### WORK TASK
Restate exactly the lines of the entries below, beginning with the first and ending with the line that holds "-98,7 +98,7 @@". Pictures are not copied.
== SOURCE MATERIAL
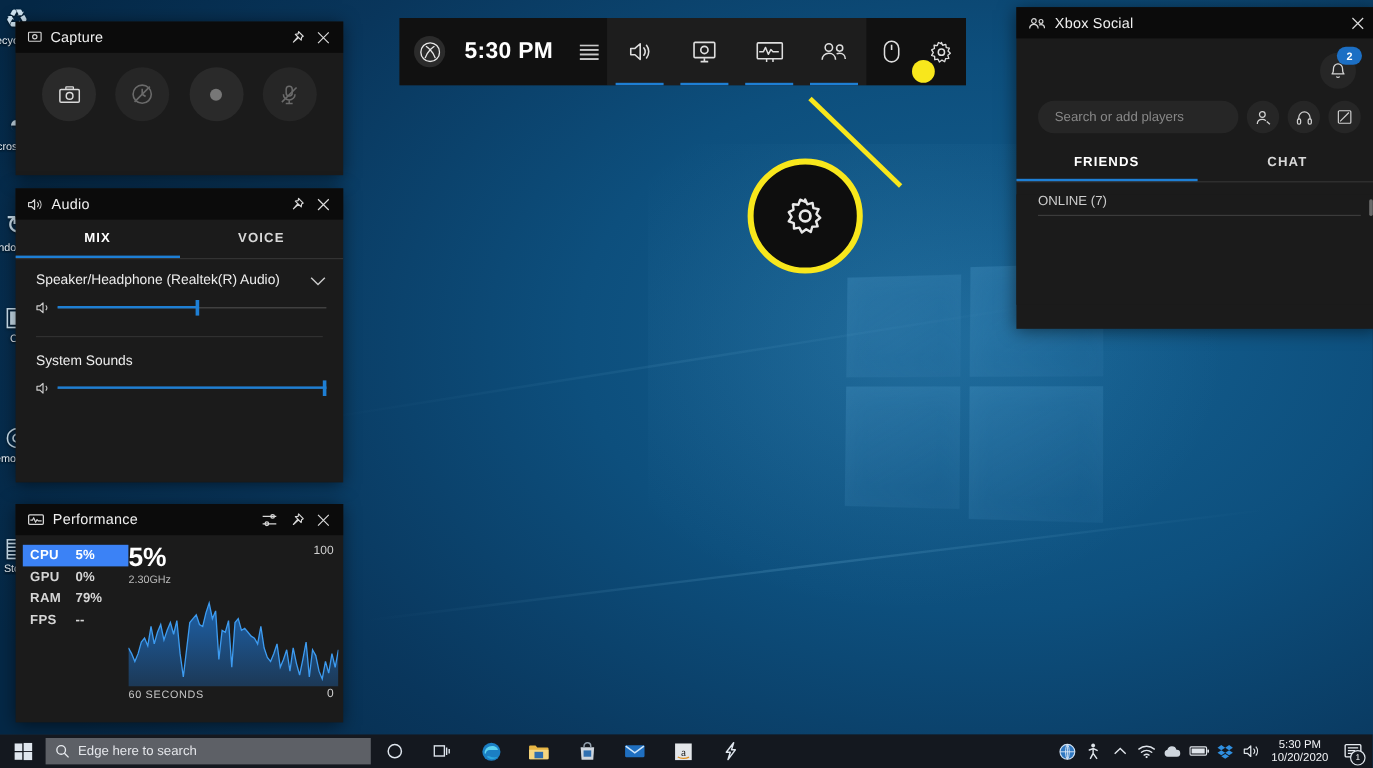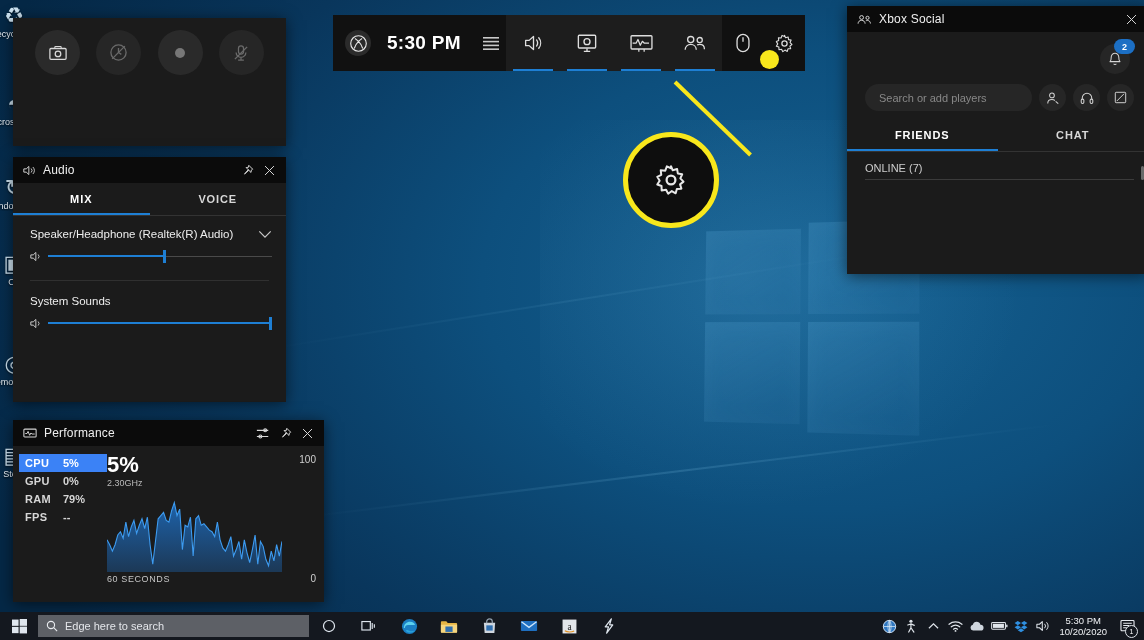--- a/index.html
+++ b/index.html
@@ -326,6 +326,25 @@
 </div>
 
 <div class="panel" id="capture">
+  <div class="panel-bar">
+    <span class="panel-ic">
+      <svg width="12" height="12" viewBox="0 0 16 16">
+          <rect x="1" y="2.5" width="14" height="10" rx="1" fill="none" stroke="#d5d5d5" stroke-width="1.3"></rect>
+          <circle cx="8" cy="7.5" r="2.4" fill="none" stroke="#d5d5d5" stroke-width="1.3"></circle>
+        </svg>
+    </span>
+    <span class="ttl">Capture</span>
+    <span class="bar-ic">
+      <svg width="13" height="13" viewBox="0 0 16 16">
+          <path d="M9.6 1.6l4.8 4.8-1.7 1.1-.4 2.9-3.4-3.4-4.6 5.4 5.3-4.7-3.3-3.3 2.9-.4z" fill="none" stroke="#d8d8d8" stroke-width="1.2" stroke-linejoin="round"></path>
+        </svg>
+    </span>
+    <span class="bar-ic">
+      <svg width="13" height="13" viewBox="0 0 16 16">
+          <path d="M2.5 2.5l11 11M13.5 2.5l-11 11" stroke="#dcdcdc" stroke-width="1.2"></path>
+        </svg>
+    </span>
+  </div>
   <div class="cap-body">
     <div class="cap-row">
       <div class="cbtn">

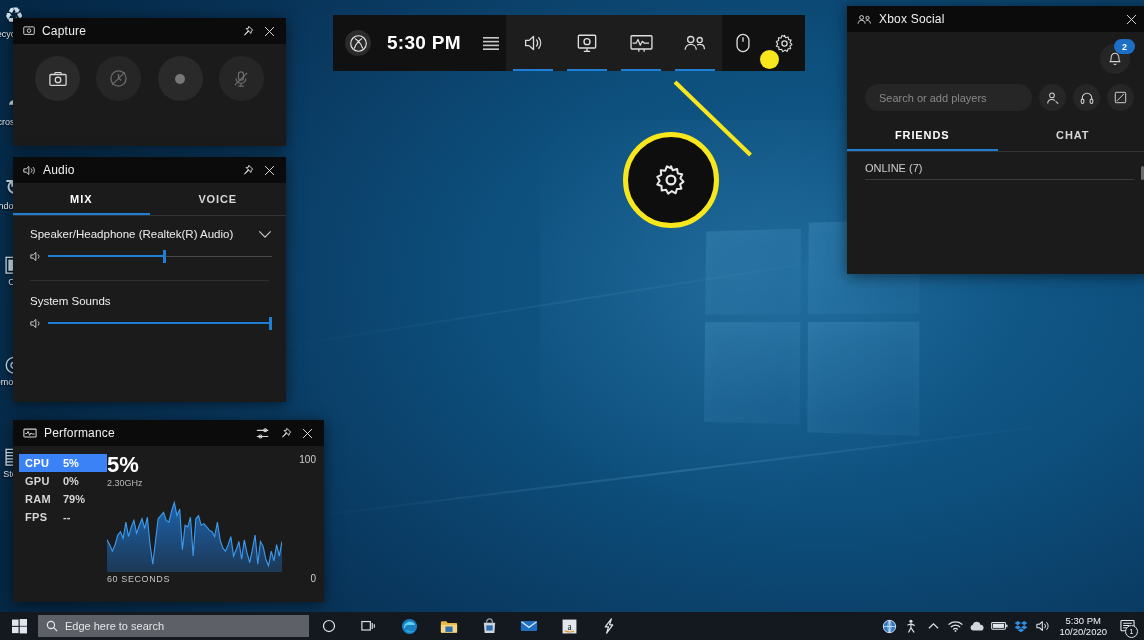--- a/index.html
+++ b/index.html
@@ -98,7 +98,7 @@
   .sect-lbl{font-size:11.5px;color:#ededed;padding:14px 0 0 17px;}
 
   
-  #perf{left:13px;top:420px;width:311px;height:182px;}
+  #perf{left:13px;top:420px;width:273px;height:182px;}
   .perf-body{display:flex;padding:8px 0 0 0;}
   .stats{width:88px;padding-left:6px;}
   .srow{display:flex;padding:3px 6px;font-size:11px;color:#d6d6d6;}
====
### TASK RESULT
--- a/index.html
+++ b/index.html
@@ -326,6 +326,25 @@
 </div>
 
 <div class="panel" id="capture">
+  <div class="panel-bar">
+    <span class="panel-ic">
+      <svg width="12" height="12" viewBox="0 0 16 16">
+          <rect x="1" y="2.5" width="14" height="10" rx="1" fill="none" stroke="#d5d5d5" stroke-width="1.3"></rect>
+          <circle cx="8" cy="7.5" r="2.4" fill="none" stroke="#d5d5d5" stroke-width="1.3"></circle>
+        </svg>
+    </span>
+    <span class="ttl">Capture</span>
+    <span class="bar-ic">
+      <svg width="13" height="13" viewBox="0 0 16 16">
+          <path d="M9.6 1.6l4.8 4.8-1.7 1.1-.4 2.9-3.4-3.4-4.6 5.4 5.3-4.7-3.3-3.3 2.9-.4z" fill="none" stroke="#d8d8d8" stroke-width="1.2" stroke-linejoin="round"></path>
+        </svg>
+    </span>
+    <span class="bar-ic">
+      <svg width="13" height="13" viewBox="0 0 16 16">
+          <path d="M2.5 2.5l11 11M13.5 2.5l-11 11" stroke="#dcdcdc" stroke-width="1.2"></path>
+        </svg>
+    </span>
+  </div>
   <div class="cap-body">
     <div class="cap-row">
       <div class="cbtn">

--- a/index.html
+++ b/index.html
@@ -98,7 +98,7 @@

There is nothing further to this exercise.